La porta dell'Africa
Un approfondimento della cooperazione con i partner più prossimi non può fermarsi al settore energetico, soprattutto in una fase nella quale, ha osservato il portavoce di Dbeibah, la "situazione attuale" in Ucraina "si riflette in modo molto negativo su tutti gli Stati del mondo, creando inflazione, disoccupazione e insicurezza alimentare in tutti i Paesi". Sono necessari prima di tutto stanziamenti per le infrastrutture, dal momento che la Libia, ha spiegato Hamuda, soffre di una "mancanza di comunicazione" con gli Stati vicini i quali, partecipando agli investimenti, potrebbero contribuire a rendere il Paese "la porta tra Africa ed Europa".

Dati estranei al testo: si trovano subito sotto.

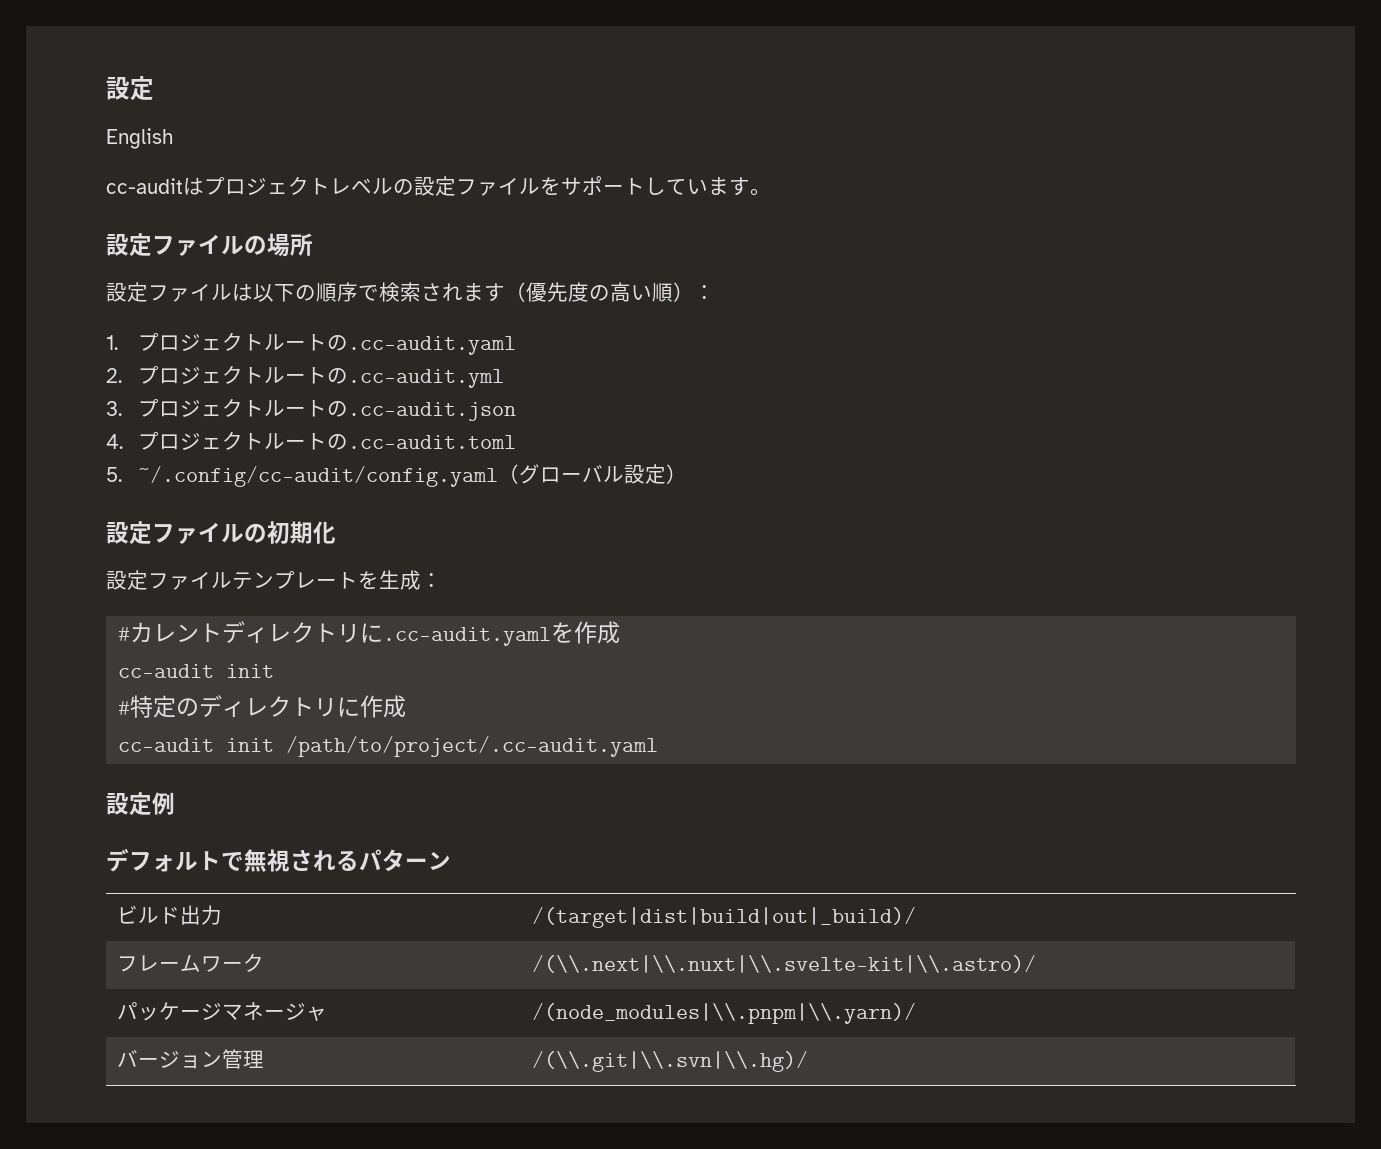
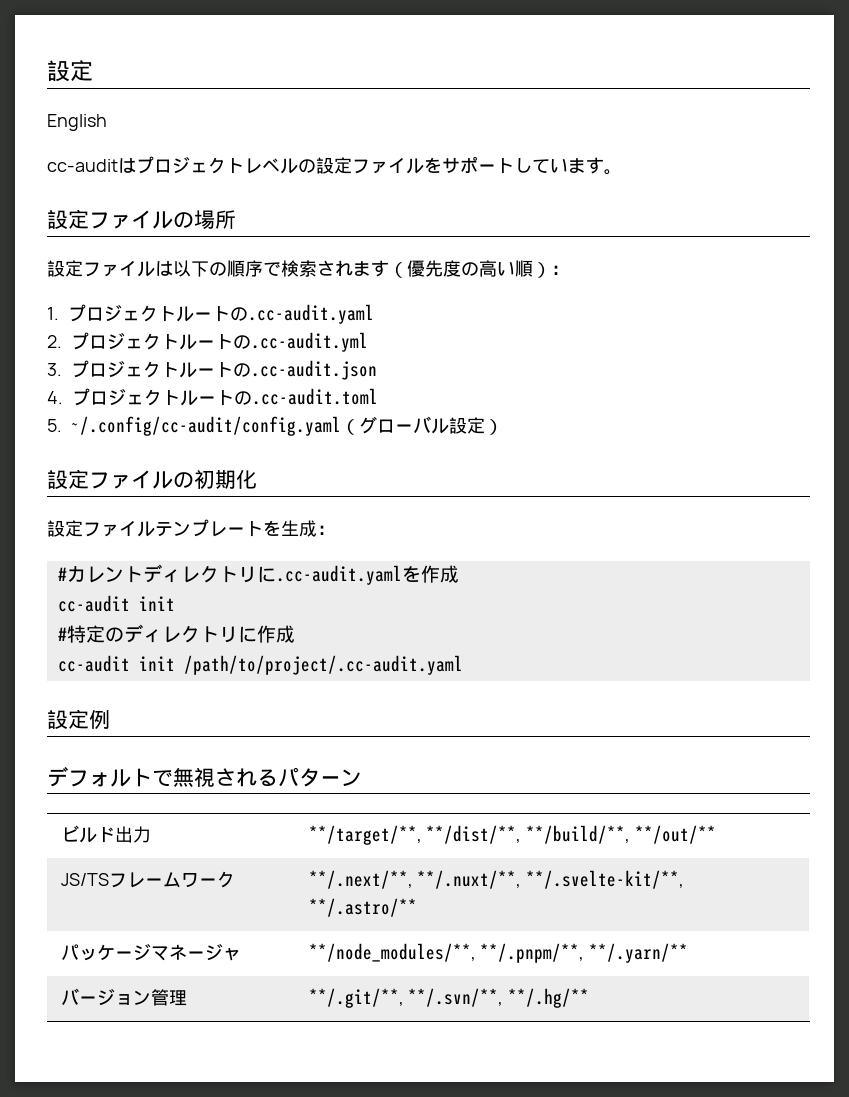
- ビルド出力 | /(target|dist|build|out|_build)/
- フレームワーク | /(\\.next|\\.nuxt|\\.svelte-kit|\\.astro)/
+ ビルド出力 | **/target/**, **/dist/**, **/build/**, **/out/**
+ JS/TSフレームワーク | **/.next/**, **/.nuxt/**, **/.svelte-kit/**, **/.astro/**
- パッケージマネージャ | /(node_modules|\\.pnpm|\\.yarn)/
+ パッケージマネージャ | **/node_modules/**, **/.pnpm/**, **/.yarn/**
- バージョン管理 | /(\\.git|\\.svn|\\.hg)/
+ バージョン管理 | **/.git/**, **/.svn/**, **/.hg/**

"Dobbiamo cooperare nel campo dei porti, ci sono diversi porti che lavorano ancora con regimi molto contenuti, molto al di sotto del loro potenziale", ha rimarcato Hamuda, "questi porti potrebbero essere la porta del Nordafrica verso l'Europa", ha sottolineato Hamuda, "dall'Africa possiamo esportare energia e materie prime e dall'Europa possiamo importare i prodotti di cui l'Africa ha bisogno". "Il nostro governo sta studiando inoltre il trasporto terrestre", ha detto ancora il funzionario libico, citando in particolare un progetto viabile "che potrebbe aprire una strada molto importante per gli scambi energetici tra Africa ed Europa".
"L'immigrazione sia un'occasione da sfruttare"

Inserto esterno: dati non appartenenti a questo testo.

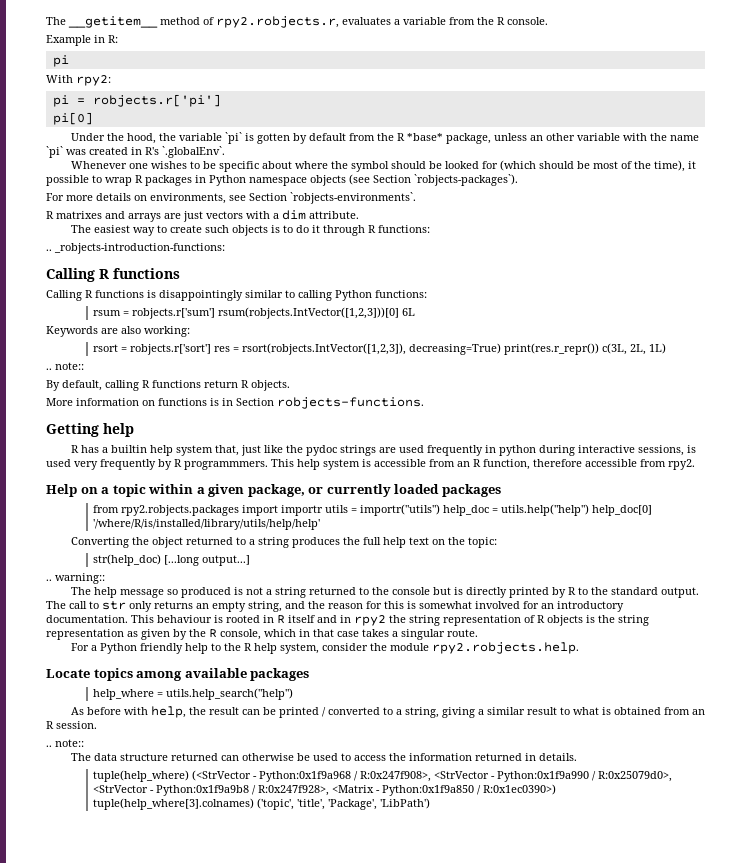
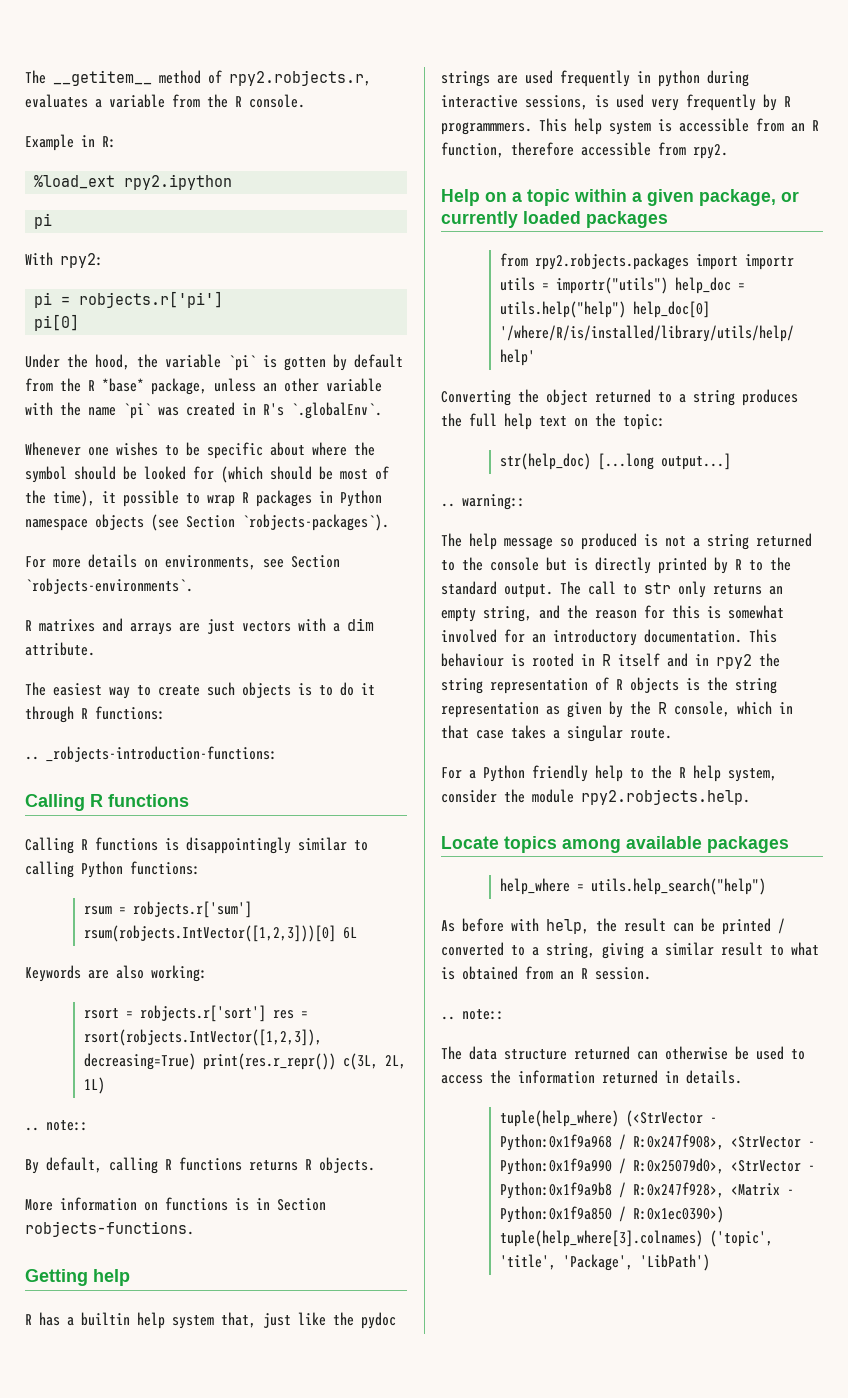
+ %load_ext rpy2.ipython
- By default, calling R functions return R objects.
+ By default, calling R functions returns R objects.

Altro dossier delicatissimo, in particolare nei rapporti bilaterali Italia-Libia, è quello dell'immigrazione che, ammonisce Hamuda, "se incontrollata può essere vista come un problema ma non può essere vista come un problema di per sé", atteggiamento che "non risolve nulla". "Bisogna, anzi", secondo il funzionario del governo libico, "vederla come una sfida da sfruttare e utilizzare", soprattutto alla luce delle tendenze demografiche divergenti tra le due sponde del Mediterraneo.
"La Libia è un Paese di passaggio, di transito, ed è quello che sopporta il peso più grosso", ha rilevato Hamuda, "ospitare le centinaia di migliaia di migranti che stanno in Libia rappresenta un peso enorme per il governo, che non riesce a gestire questo grande numero", "Bisogna cooperare per affrontare questo problema e giungere alla creazione di posti di lavoro su entrambe le sponde del Mediterraneo, la maggior parte dei migranti sono giovani che cercano una vita migliore e ne hanno diritto, le migrazioni esistono da secoli e secoli", ha concluso Hamuda, "quello che cercano è una vita migliore, non possono essere visti come un problema invece che come una risorsa, per molti di loro il rischio di morire in mare o nel deserto è inferiore ai rischi che corrono restando nel loro luogo di origine".